Typically, builder offers for condominium units that are still on the drawing boards include a few thousand dollars’ worth of extras that are, based on the experience of many of my clients, rarely disclosed in the sales office.
In recent years, however, a new practice has developed where some non-construction extras that are charged to the purchaser are not contained in the agreement of purchase and sale but are buried somewhere in the huge pile of condominium documents — including the disclosure statement, declaration, bylaws, rules, agreements and budgets — that accompany each offer.
Take, for example, a recent condominium offer I reviewed for a client who wanted to buy into a downtown-area project that’s now under construction.
After outlining all of the builder extras and instructing my client to obtain a written cap or maximum on the dollar amounts, I began leafing through the condominium disclosure statement.
It was only then I noticed that after the new condominium corporation was created and turned over to the purchaser-controlled board of directors, it would be responsible for purchasing the guest suites for $203,977.30 and the car wash bay at $17,500, for a total of $221,477.30.
Based on the percentage share of common expenses allocated to my client’s unit in the proposed condominium declaration, my client’s capital contribution to the cost of the guest suites and car wash bay would be $834.31 in addition to the purchase price of the condominium unit.

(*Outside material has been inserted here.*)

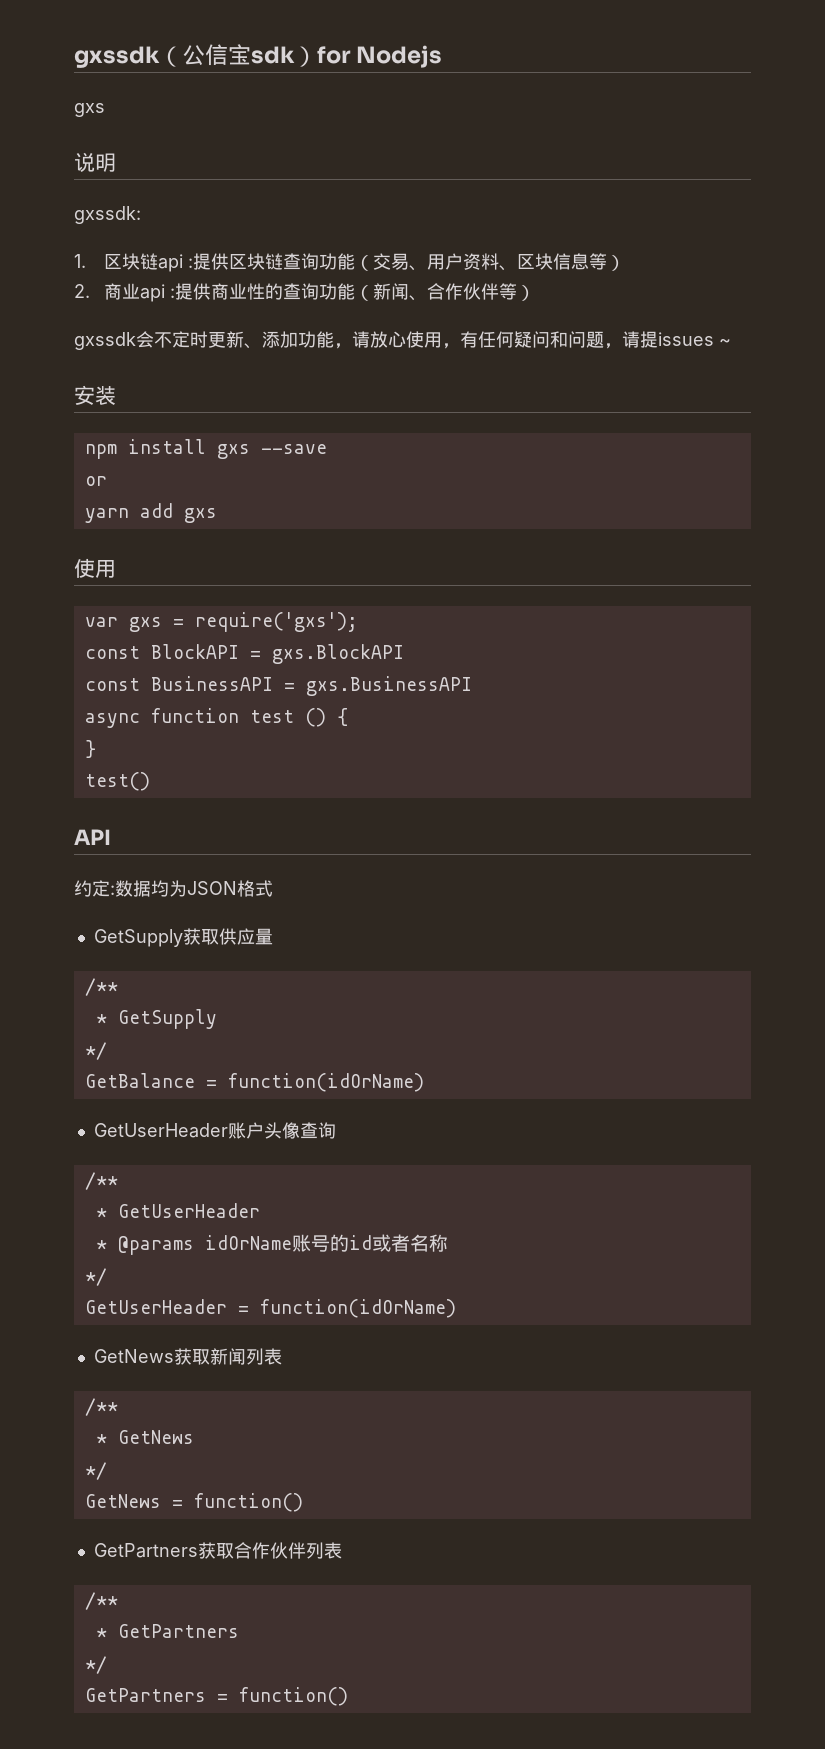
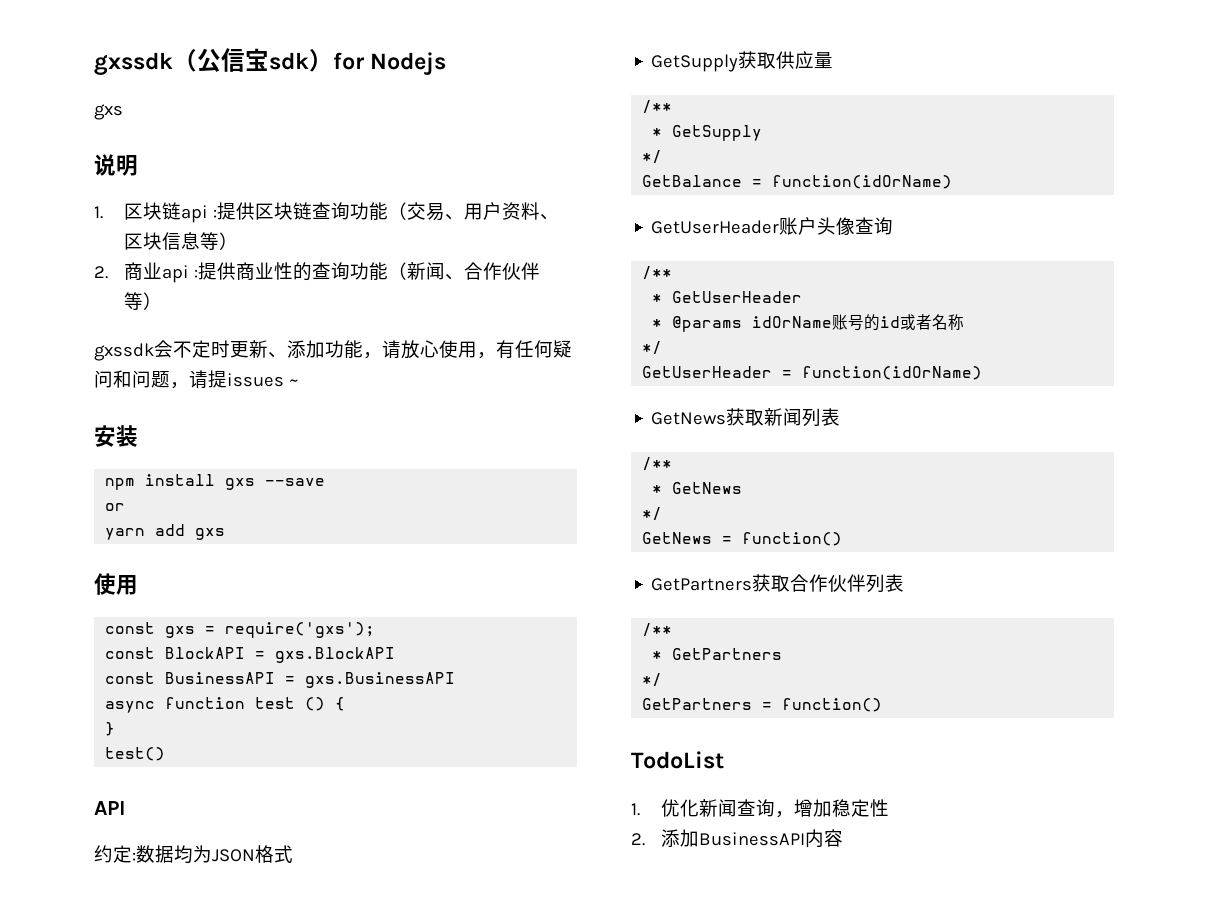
[74,206,141,224] // gxssdk: -> (138, 165) none
[84,617,118,627] var -> [105,622,156,634] const
(348, 1696) none -> [631,751,724,769] [631,799,890,818] [631,829,844,848] // TodoList // 1.优化新闻查询，增加稳定性 // 2.添加BusinessAPI内容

Another offer for a smaller downtown Toronto condominium building priced a guest suite at $169,500. Over the next 11 years, the buyer would be paying more than $2,700 for a share in the suite at the rate of $20.48 a month.
Some purchasers, however, have trouble with the total lack of disclosure of the extra costs right in the agreements of purchase and sale, and burying them in a huge pile of condominium documents.
That’s what happened in the recent case of Peel Condominium Corporation No. 668 v. Dayspring Phase I Ltd.
It’s clear that there is a growing trend for some condominium builders to bury capital cost extras in documents outside the agreement of purchase and sale. As a result, it becomes increasingly important for condominium purchasers to review the huge volume of builder disclosure materials before the 10-day cancellation period runs out. Even better, get a lawyer to review it with you.